# What needs to be done
Copy out once more, exactly, the line with "Required Payment represents" and all the lines after it, up to the last line of the data.

Items listed in a dataset
BEGIN

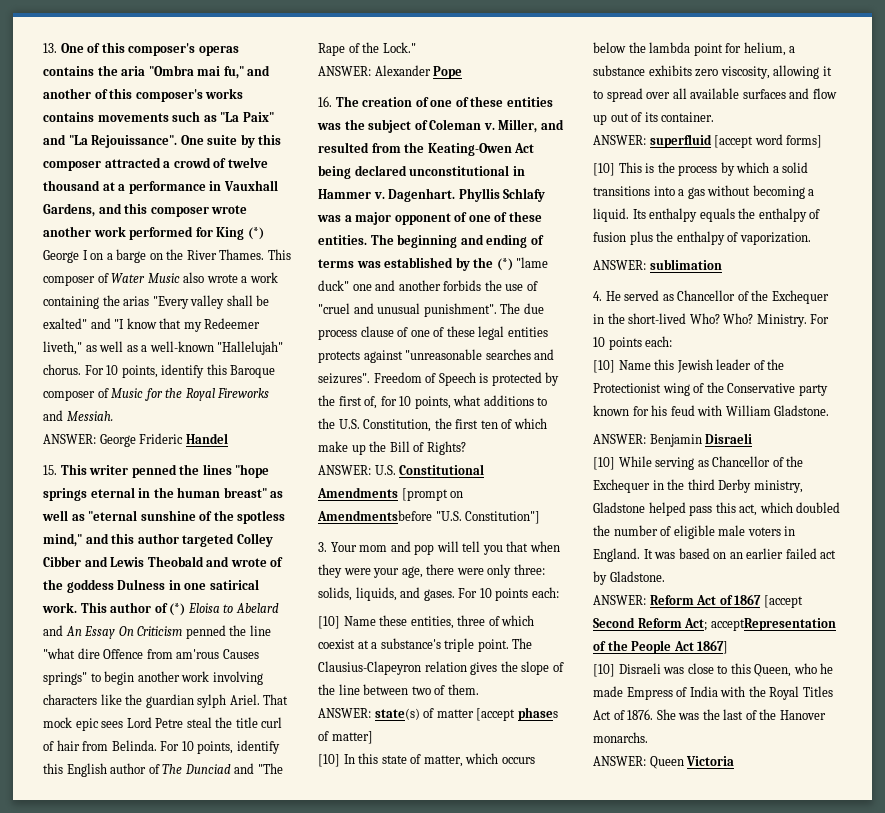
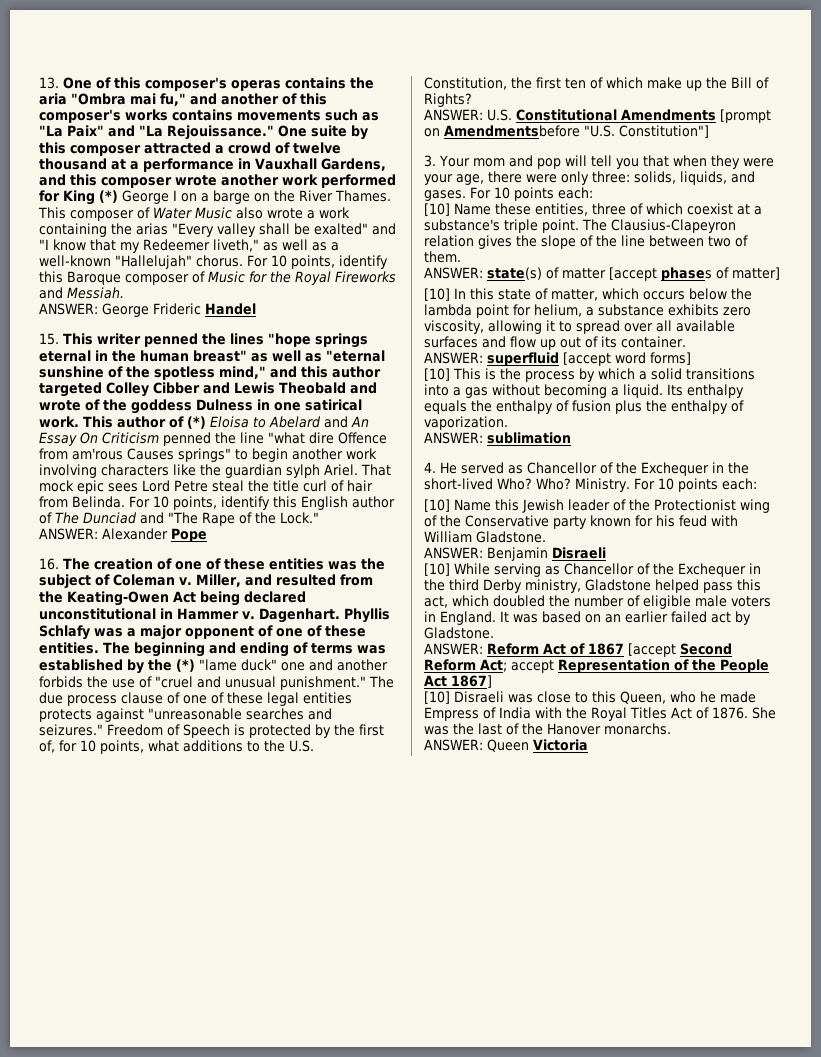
- 13. One of this composer's operas contains the aria "Ombra mai fu," and another of this composer's works contains movements such as "La Paix" and "La Rejouissance".
+ 13. One of this composer's operas contains the aria "Ombra mai fu," and another of this composer's works contains movements such as "La Paix" and "La Rejouissance."
- The beginning and ending of terms was established by the (*) "lame duck" one and another forbids the use of "cruel and unusual punishment".
+ The beginning and ending of terms was established by the (*) "lame duck" one and another forbids the use of "cruel and unusual punishment."
- The due process clause of one of these legal entities protects against "unreasonable searches and seizures".
+ The due process clause of one of these legal entities protects against "unreasonable searches and seizures."
- ANSWER: Reform Act of 1867 [accept Second Reform Act; acceptRepresentation of the People Act 1867]
+ ANSWER: Reform Act of 1867 [accept Second Reform Act; accept Representation of the People Act 1867]

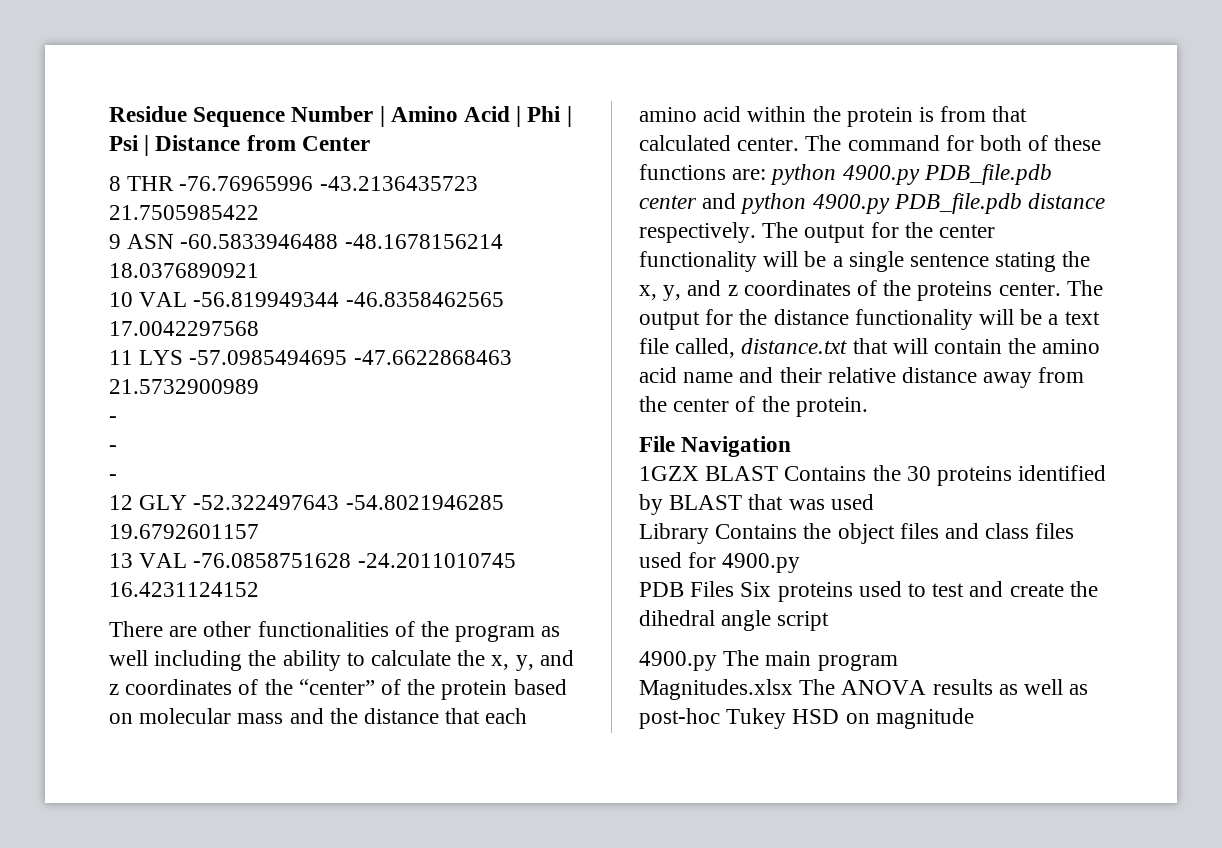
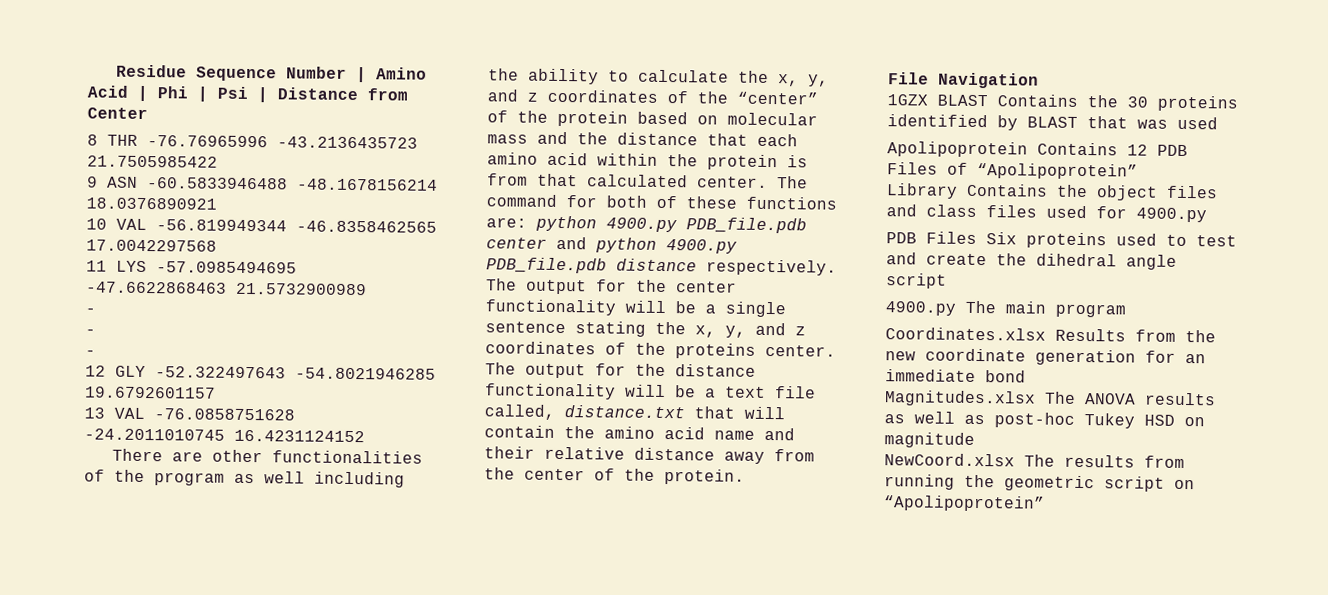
+ Apolipoprotein Contains 12 PDB Files of “Apolipoprotein”
+ Coordinates.xlsx Results from the new coordinate generation for an immediate bond
+ NewCoord.xlsx The results from running the geometric script on “Apolipoprotein”

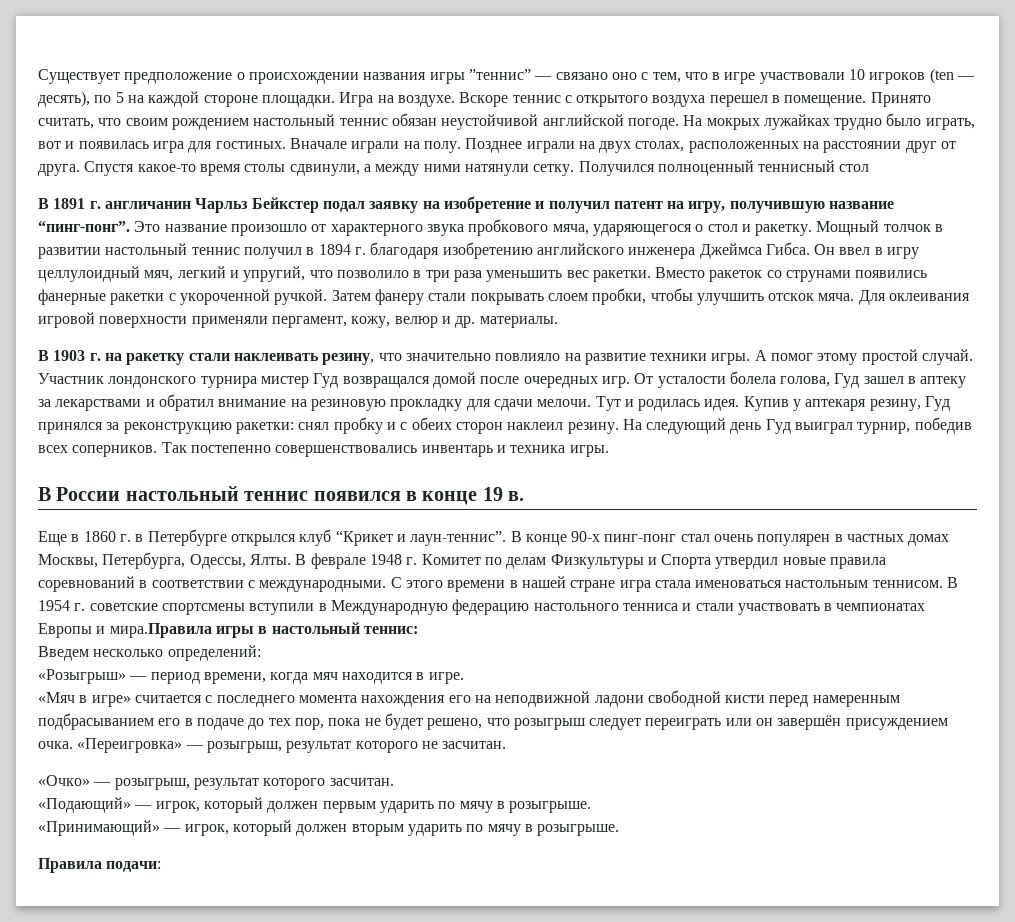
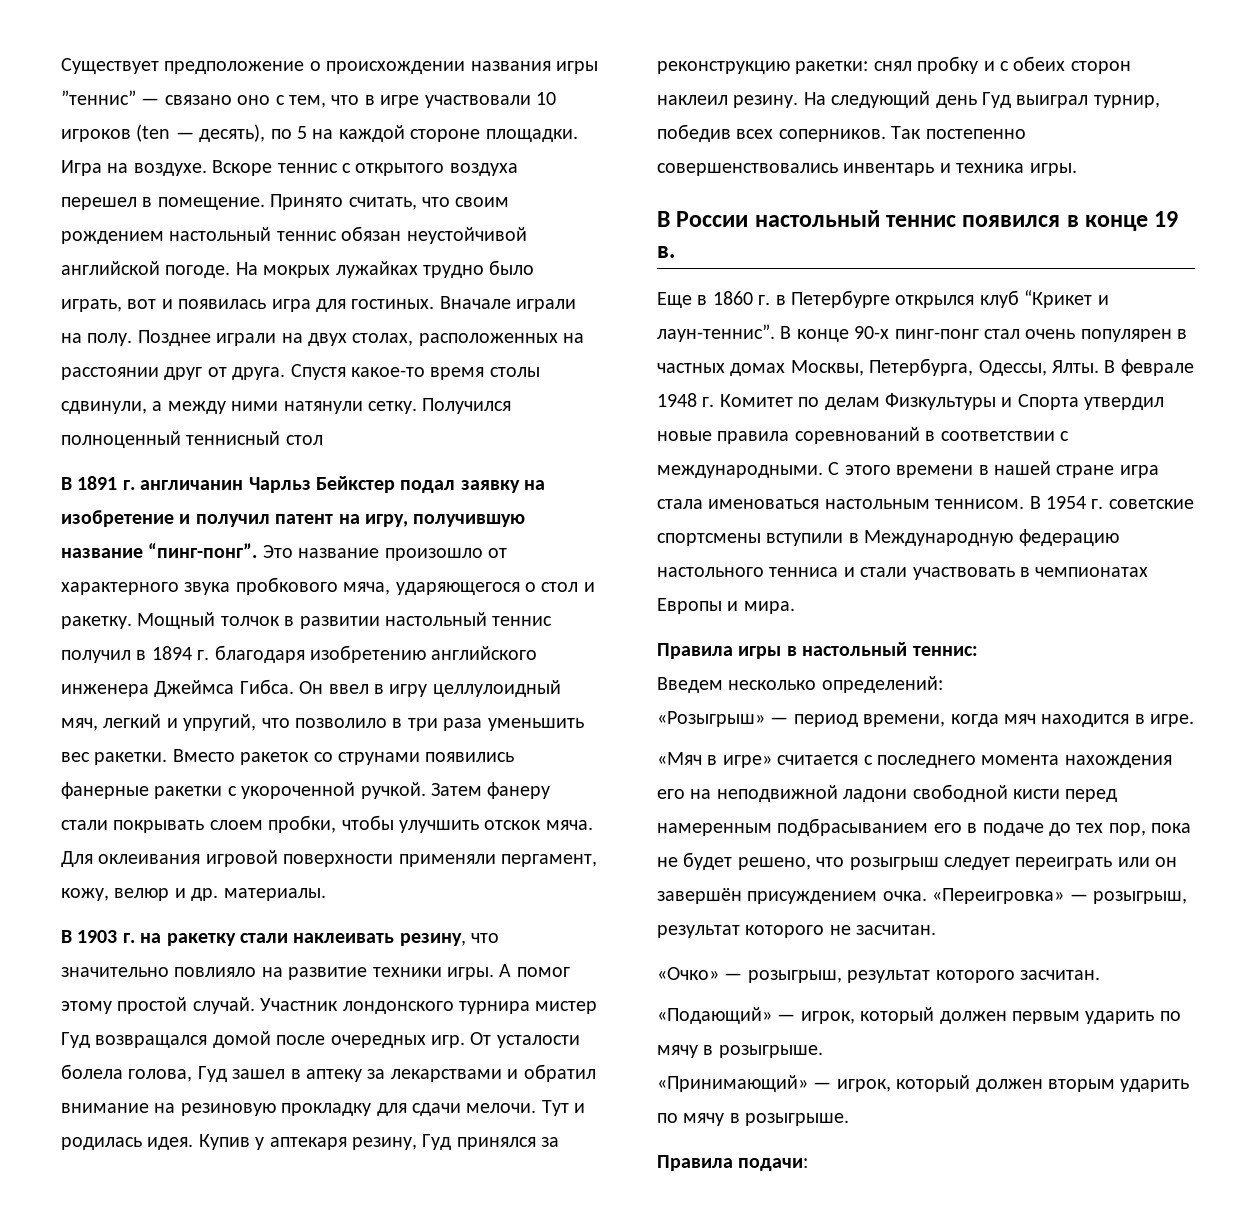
- В 1954 г. советские спортсмены вступили в Международную федерацию настольного тенниса и стали участвовать в чемпионатах Европы и мира.Правила игры в настольный теннис:
+ В 1954 г. советские спортсмены вступили в Международную федерацию настольного тенниса и стали участвовать в чемпионатах Европы и мира.
+ Правила игры в настольный теннис:

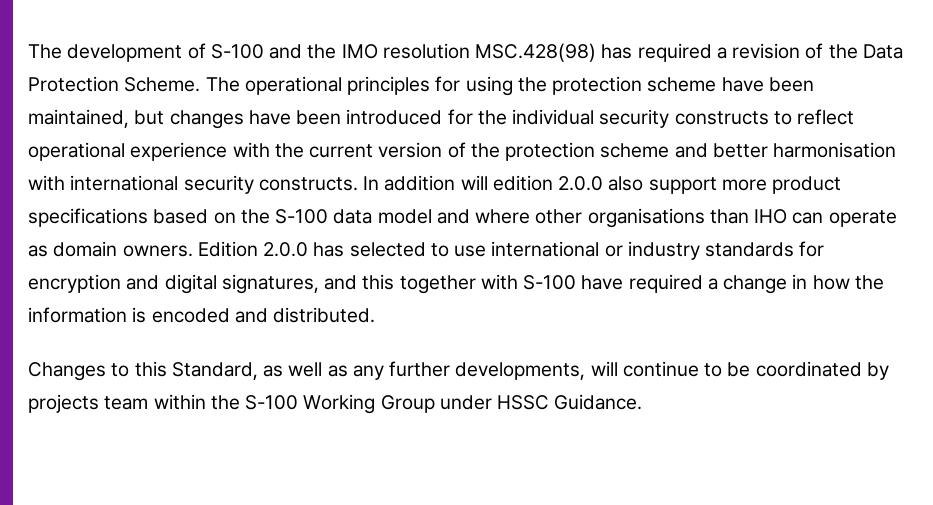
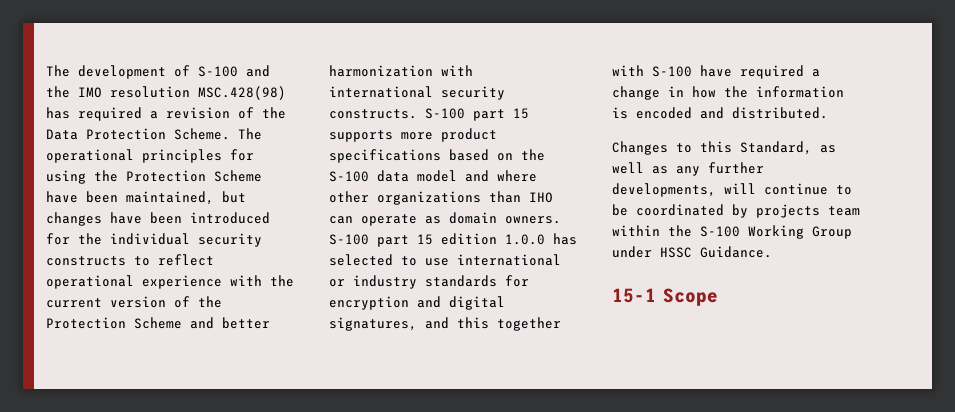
- The operational principles for using the protection scheme have been maintained, but changes have been introduced for the individual security constructs to reflect operational experience with the current version of the protection scheme and better harmonisation with international security constructs.
+ The operational principles for using the Protection Scheme have been maintained, but changes have been introduced for the individual security constructs to reflect operational experience with the current version of the Protection Scheme and better harmonization with international security constructs.
- In addition will edition 2.0.0 also support more product specifications based on the S-100 data model and where other organisations than IHO can operate as domain owners.
+ S-100 part 15 supports more product specifications based on the S-100 data model and where other organizations than IHO can operate as domain owners.
- Edition 2.0.0 has selected to use international or industry standards for encryption and digital signatures, and this together with S-100 have required a change in how the information is encoded and distributed.
+ S-100 part 15 edition 1.0.0 has selected to use international or industry standards for encryption and digital signatures, and this together with S-100 have required a change in how the information is encoded and distributed.
+ 15-1 Scope

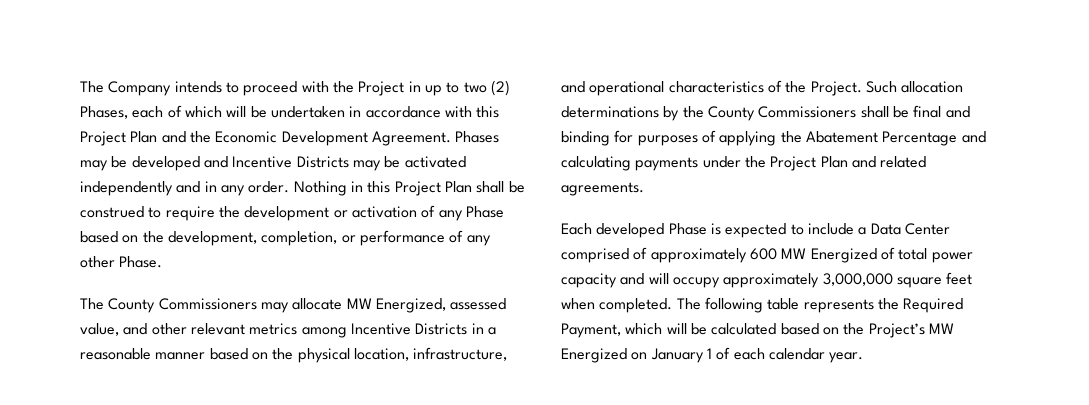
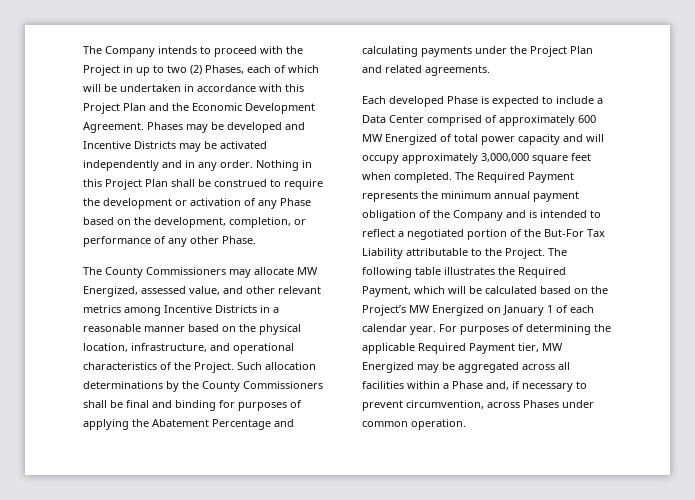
- The following table represents the Required Payment, which will be calculated based on the Project’s MW Energized on January 1 of each calendar year.
+ The Required Payment represents the minimum annual payment obligation of the Company and is intended to reflect a negotiated portion of the But-For Tax Liability attributable to the Project. The following table illustrates the Required Payment, which will be calculated based on the Project’s MW Energized on January 1 of each calendar year.
+ For purposes of determining the applicable Required Payment tier, MW Energized may be aggregated across all facilities within a Phase and, if necessary to prevent circumvention, across Phases under common operation.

END

# Expected answer
+ The Required Payment represents the minimum annual payment obligation of the Company and is intended to reflect a negotiated portion of the But-For Tax Liability attributable to the Project. The following table illustrates the Required Payment, which will be calculated based on the Project’s MW Energized on January 1 of each calendar year.
+ For purposes of determining the applicable Required Payment tier, MW Energized may be aggregated across all facilities within a Phase and, if necessary to prevent circumvention, across Phases under common operation.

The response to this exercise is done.